═════ RECORDED INFORMATION ═════

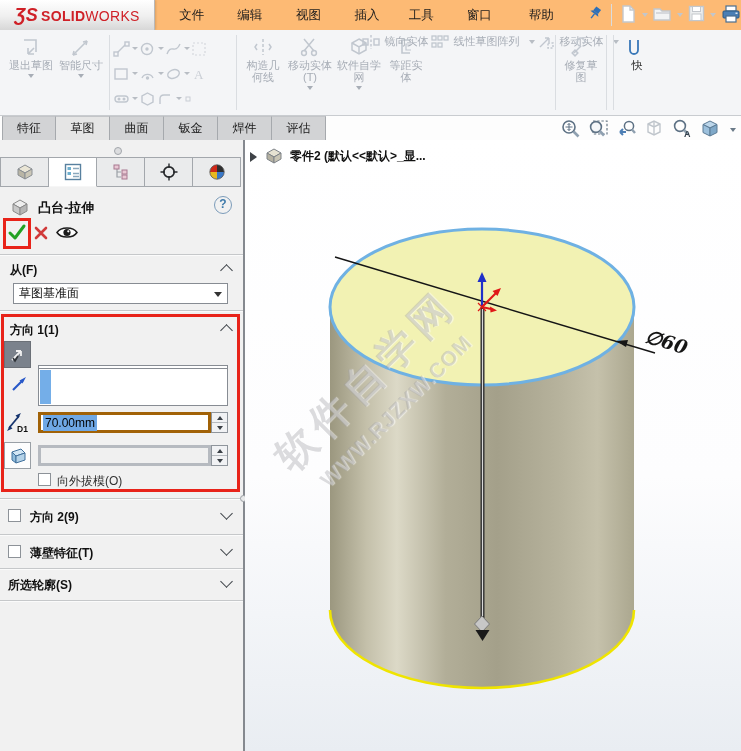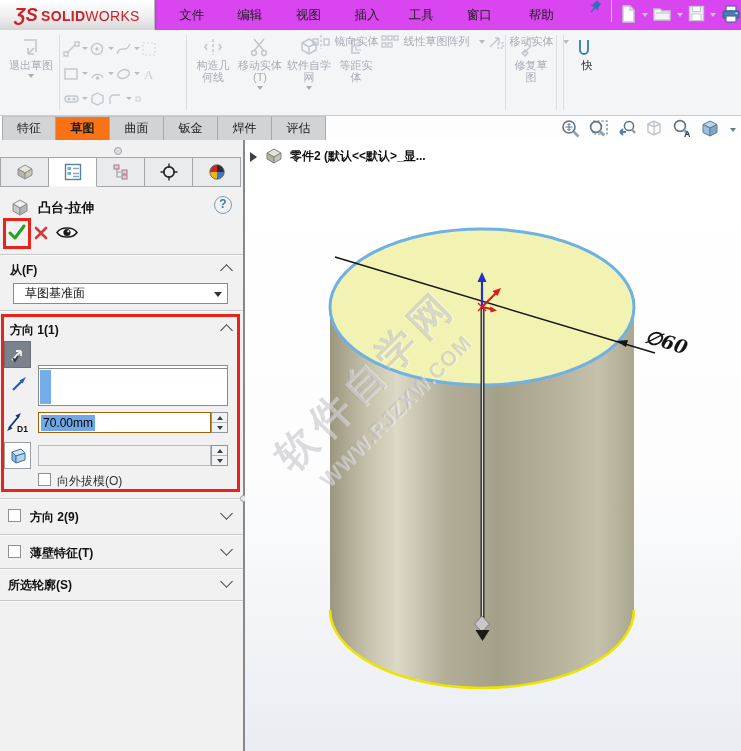"ƷS SOLIDWORKS" .menubar { align-items: none -> center; background: #d946ef -> #fdba74 }
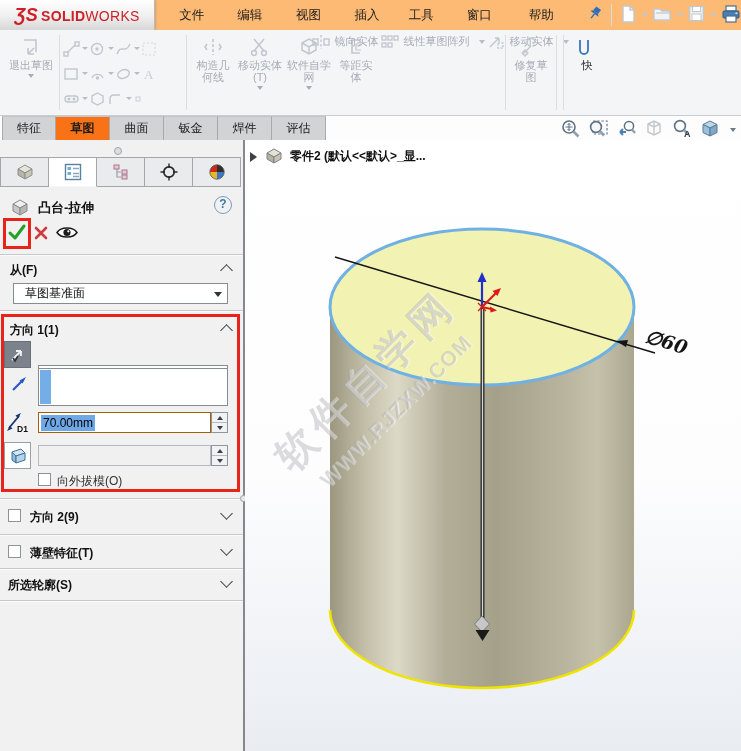"智能尺寸" div.tbtn { html: none -> <div> <span> <svg> <path></path> <path></path> <path></path> </svg> </span> <span>智能尺寸</span> <span></span> </div> }
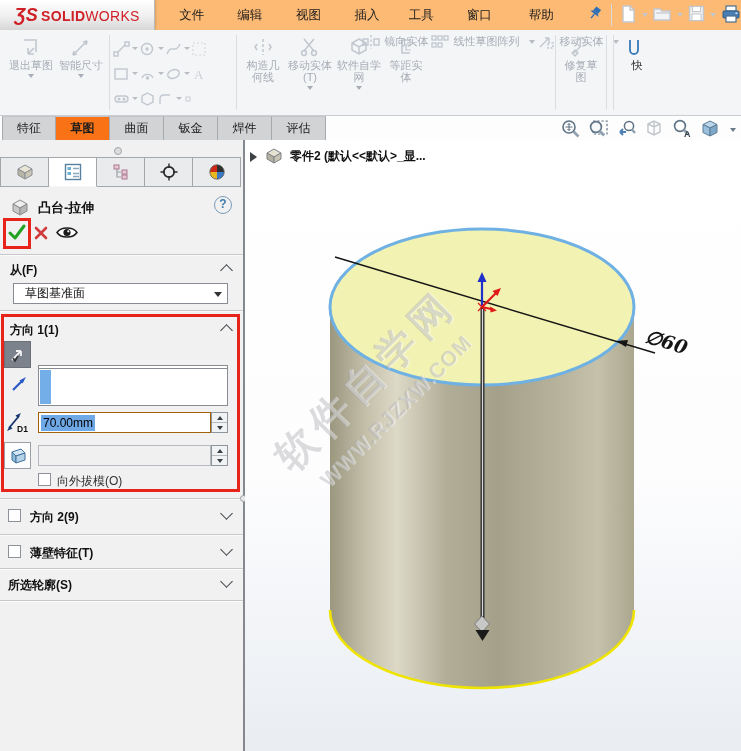"草图" .tab.active { background: #f97316 -> #e5e5e5; font-weight: bold -> none }
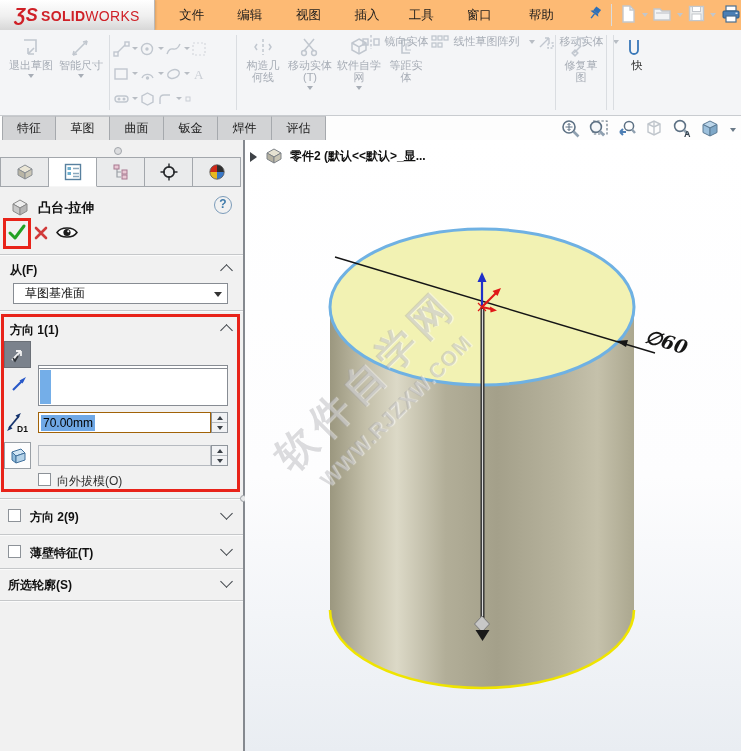"草图基准面" .combo { padding-left: 11px -> 5px }
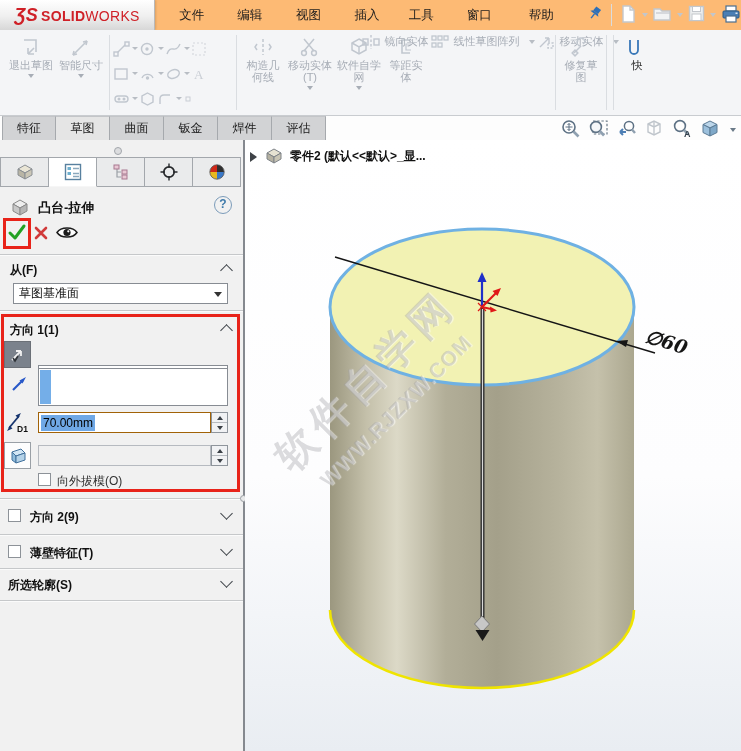"70.00mm" .numinput { border: 1px solid #a16207 -> 3px solid #a16207 }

═════

EXERCISE: Reproduce all lines above exactly. Leave the images out.

SOLUTION TO THE EXERCISE:
"ƷS SOLIDWORKS" .menubar { align-items: none -> center; background: #d946ef -> #fdba74 }
"智能尺寸" div.tbtn { html: none -> <div> <span> <svg> <path></path> <path></path> <path></path> </svg> </span> <span>智能尺寸</span> <span></span> </div> }
"草图" .tab.active { background: #f97316 -> #e5e5e5; font-weight: bold -> none }
"草图基准面" .combo { padding-left: 11px -> 5px }
"70.00mm" .numinput { border: 1px solid #a16207 -> 3px solid #a16207 }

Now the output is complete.